Show, in full, each line of the data that contains "cases".

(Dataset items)

■ ■ ■ ■ ■

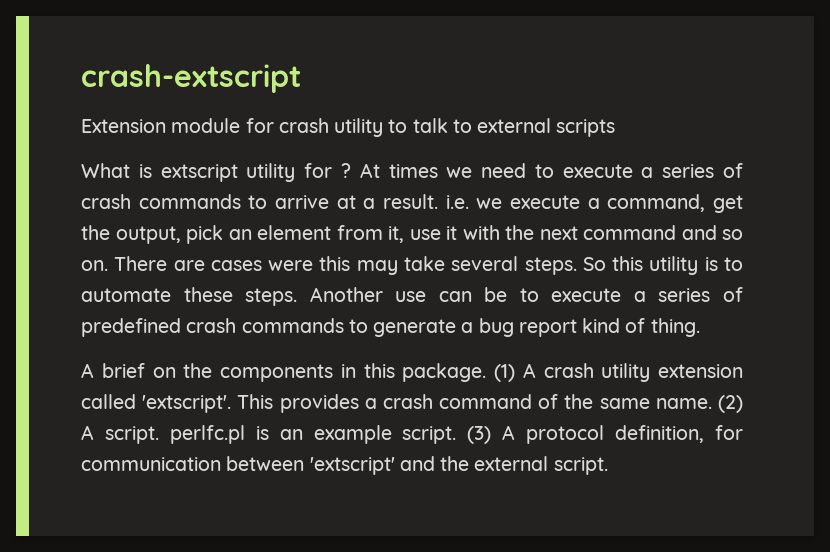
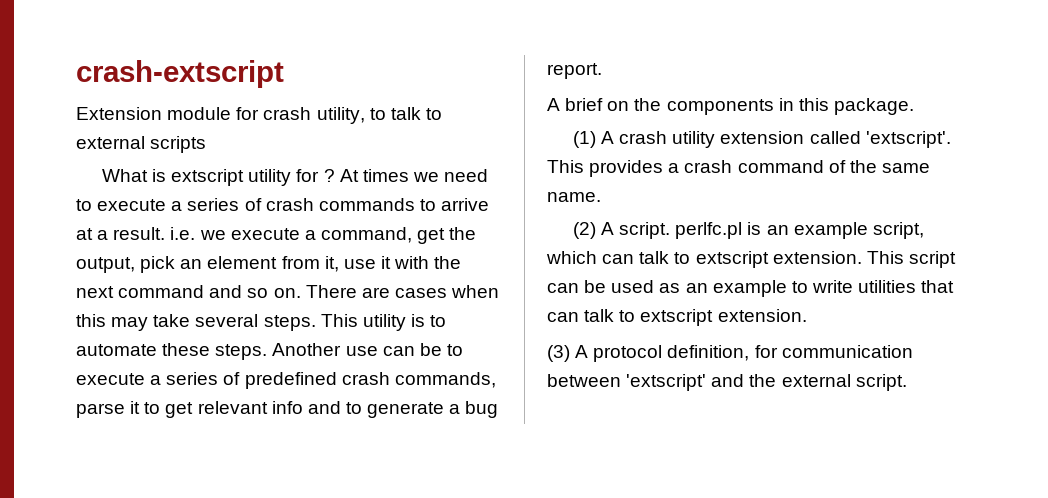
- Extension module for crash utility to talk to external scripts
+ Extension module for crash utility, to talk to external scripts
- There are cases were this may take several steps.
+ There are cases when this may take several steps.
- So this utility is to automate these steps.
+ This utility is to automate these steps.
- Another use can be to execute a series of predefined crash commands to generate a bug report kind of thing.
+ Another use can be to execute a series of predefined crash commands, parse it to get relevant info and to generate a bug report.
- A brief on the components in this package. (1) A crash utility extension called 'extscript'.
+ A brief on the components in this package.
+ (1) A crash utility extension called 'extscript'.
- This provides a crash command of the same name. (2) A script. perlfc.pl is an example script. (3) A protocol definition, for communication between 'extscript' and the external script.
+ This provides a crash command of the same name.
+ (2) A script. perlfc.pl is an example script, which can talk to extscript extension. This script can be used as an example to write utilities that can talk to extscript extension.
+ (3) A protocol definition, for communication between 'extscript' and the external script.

■ ■ ■ ■ ■

Result of the task
- There are cases were this may take several steps.
+ There are cases when this may take several steps.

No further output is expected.